Contexte et atouts du poste
This PhD thesis is part of the Inria-Hivenet Challenge Cupseli: Collaborative Unified Platform for a Scalable and Efficient Learning Infrastructure. Cupseli aims to enable large-scale AI training and inference on distributed, heterogeneous, and potentially volatile computing resources, while preserving security, privacy, and performance.
The PhD candidate will be hired by Hivenet (soon to become Antimatter) in Cannes, but mostly hosted at the Inria Centre at Université Côte d'Azur, in Sophia Antipolis, and will work in the Inria team NEO, as well as with Hivenet. The thesis is part of the Security and Privacy axis of Cupseli, which focuses on protecting distributed learning systems against malicious behavior and information leakage.
The research activity will be supervised by:
Chuan Xu, Inria,
Giovanni Neglia,
Igor Carrara, Hivenet,
Mission confiée
Context
Federated Learning (FL) enables a large number of devices, such as smartphones, sensors, or connected objects, to collaboratively train a shared machine learning model while keeping their data local [mcmahan17, li20]. This paradigm reduces the need to centralize sensitive data and has already been deployed in real-world applications, for example for mobile keyboard prediction [hard18].
However, decentralizing the training process does not automatically guarantee security or privacy. In federated and distributed learning systems, the participating clients are no longer passive data holders: they compute model updates and influence the training dynamics. As a consequence, a malicious client may try to corrupt the final model, slow down convergence, or extract private information from other participants.

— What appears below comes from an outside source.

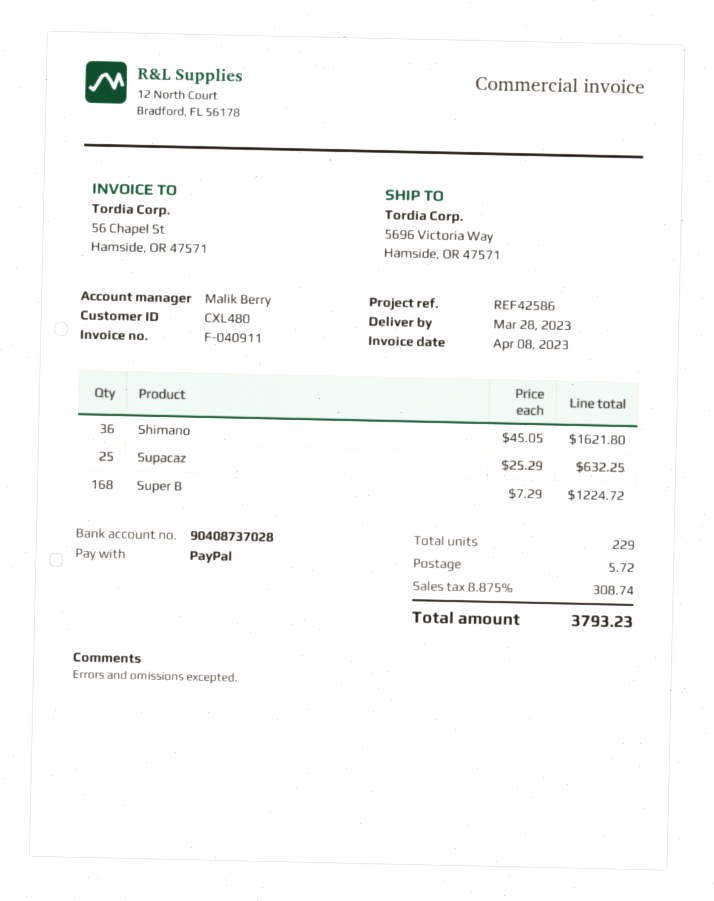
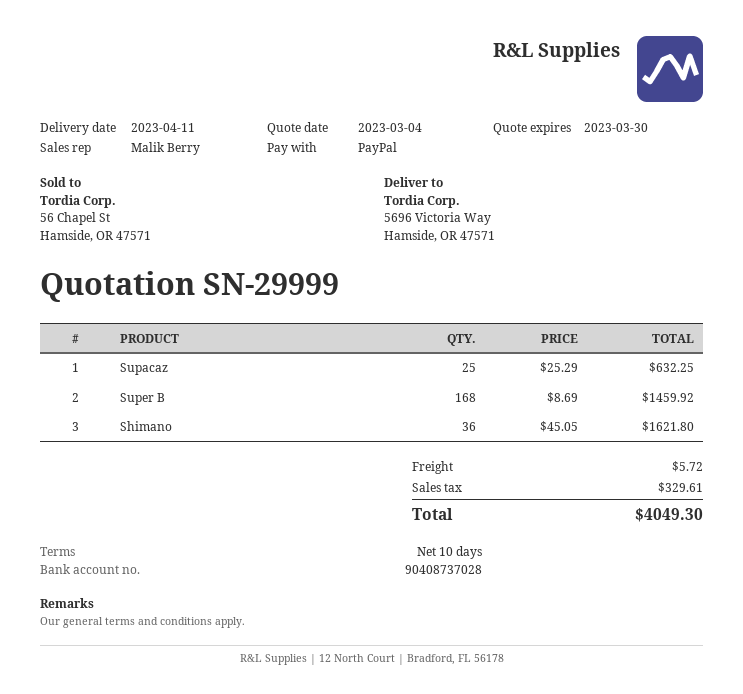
delivery date: 2023-03-28 -> 2023-04-11
Super B: 168 x 7.29 = 1224.72 -> 168 x 8.69 = 1459.92
tax: 308.74 -> 329.61
total: 3793.23 -> 4049.30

Several attacks have already shown that malicious participants can severely affect FL systems. Model-poisoning attacks can degrade performance by flipping labels, manipulating gradients, or crafting malicious updates that bypass robust aggregation rules [baruch19, fang20, xie20, xie25]. Backdoor attacks can implant hidden behaviors in the trained model, which are activated only by specific inputs chosen by the attacker [wang20, lyu23]. Beyond integrity attacks, malicious clients may also exploit the collaborative training process to infer sensitive information about other participants. For instance, they may infer whether a particular property is present in another client's dataset [melis19], or train local generators to reconstruct class-level information from a target participant [hitaj17].
The central question of this PhD is the following: how much private information can a malicious participant extract while keeping its poisoned update sufficiently small or stealthy to avoid detection? Answering this question is essential for designing distributed learning systems that are not only robust to performance degradation, but also resilient to privacy attacks carried out by active participants.
Research objectives
The goal of this PhD is to study privacy vulnerabilities in federated and distributed training systems in the presence of malicious clients, and to design principled defenses against them.
A first objective will be to advance existing privacy attacks in distributed learning. The candidate will investigate how a malicious participant can manipulate its local training objective or model update in order to extract richer private information from honest clients. The focus will go beyond recovering simple class-level representations, with the goal of understanding what information can be inferred about individual samples, data properties, or local data distributions.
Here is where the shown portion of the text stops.